Bij besluit van 14 december 2012 heeft de minister het besluit van 15 oktober 2012 gewijzigd.
Bij besluit van 7 maart 2013 heeft de minister het door [appellante] daartegen gemaakte bezwaar ongegrond verklaard.
Bij uitspraak van 30 juni 2014 heeft de rechtbank het door [appellante] daartegen ingestelde beroep ongegrond verklaard. Deze uitspraak is aangehecht.
Tegen deze uitspraak heeft [appellante] hoger beroep ingesteld.
De minister heeft een verweerschrift ingediend.
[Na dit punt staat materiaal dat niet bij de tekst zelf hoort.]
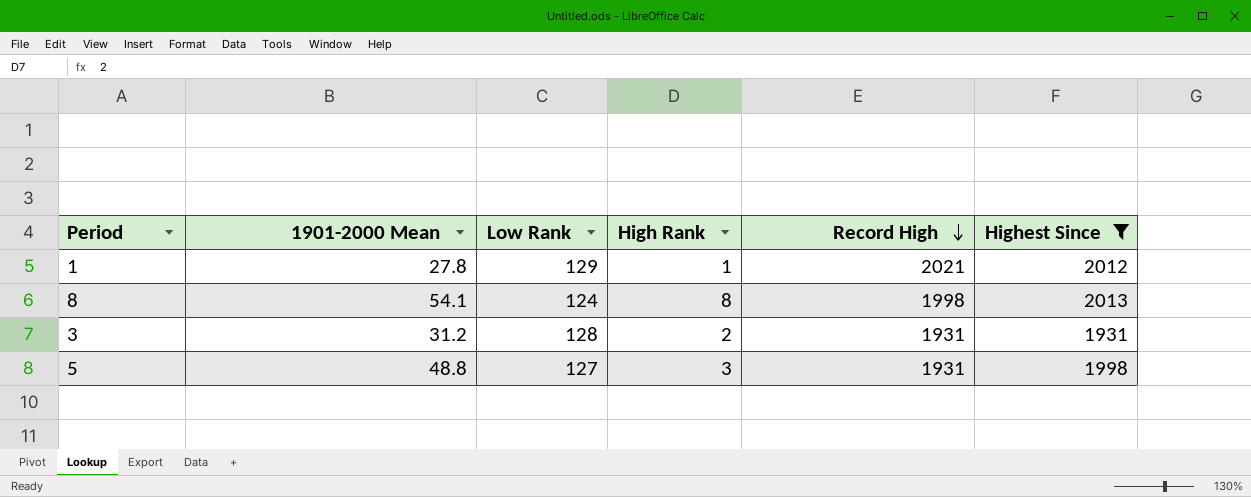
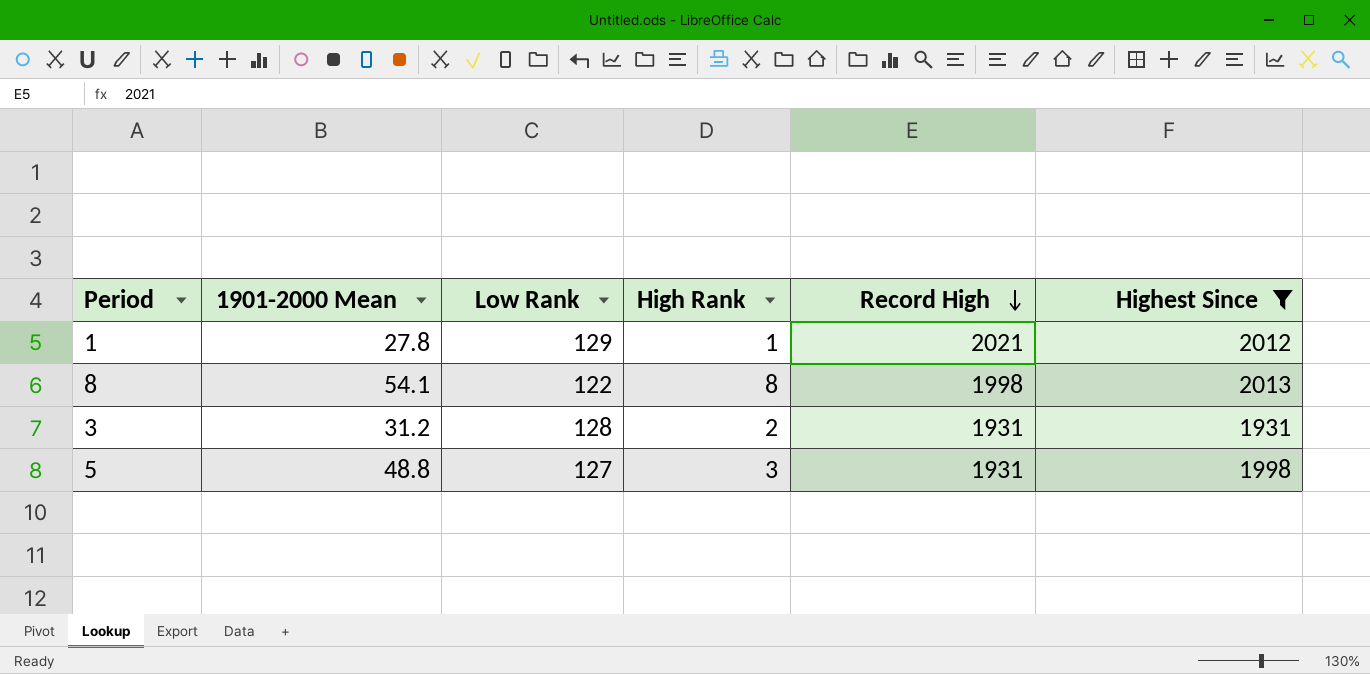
8 | Low Rank: 124 -> 122

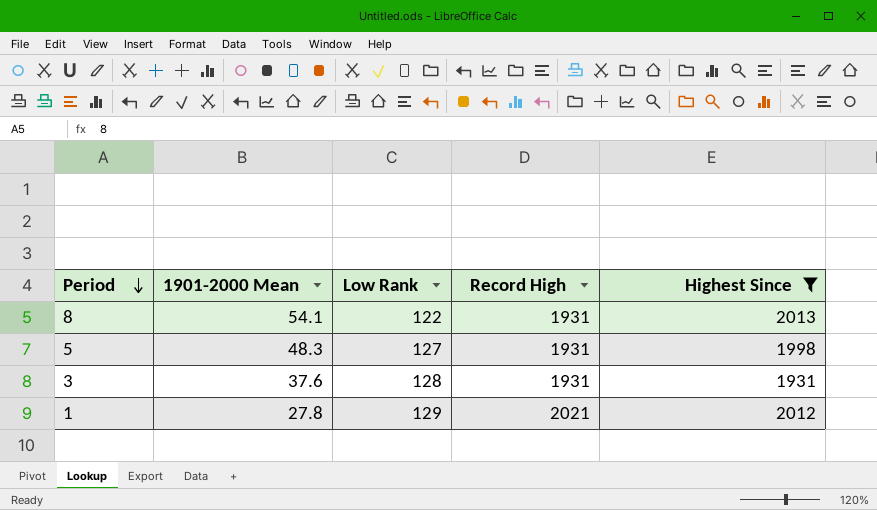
row order: Record High descending -> Period descending
column High Rank | position: 4 -> none
8 | Record High: 1998 -> 1931
5 | 1901-2000 Mean: 48.8 -> 48.3
3 | 1901-2000 Mean: 31.2 -> 37.6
De Afdeling heeft de zaak ter zitting behandeld op 9 februari 2015, waar [appellante], vertegenwoordigd door mr. R.A. Jaarsma, werkzaam bij Flynth adviseurs & accountants, en de minister, vertegenwoordigd door T.Y. IJlstra-Roosendaal en mr. A. Herczog, beiden werkzaam op het ministerie, zijn verschenen.
Overwegingen
1. In 1989 is de Projectnota/MER (de projectnota) ter inzage gelegd. Hierin is een aantal alternatieven voor het trace van de Westrandweg te Amsterdam onderzocht, waaronder het tracealternatief I hoge ligging.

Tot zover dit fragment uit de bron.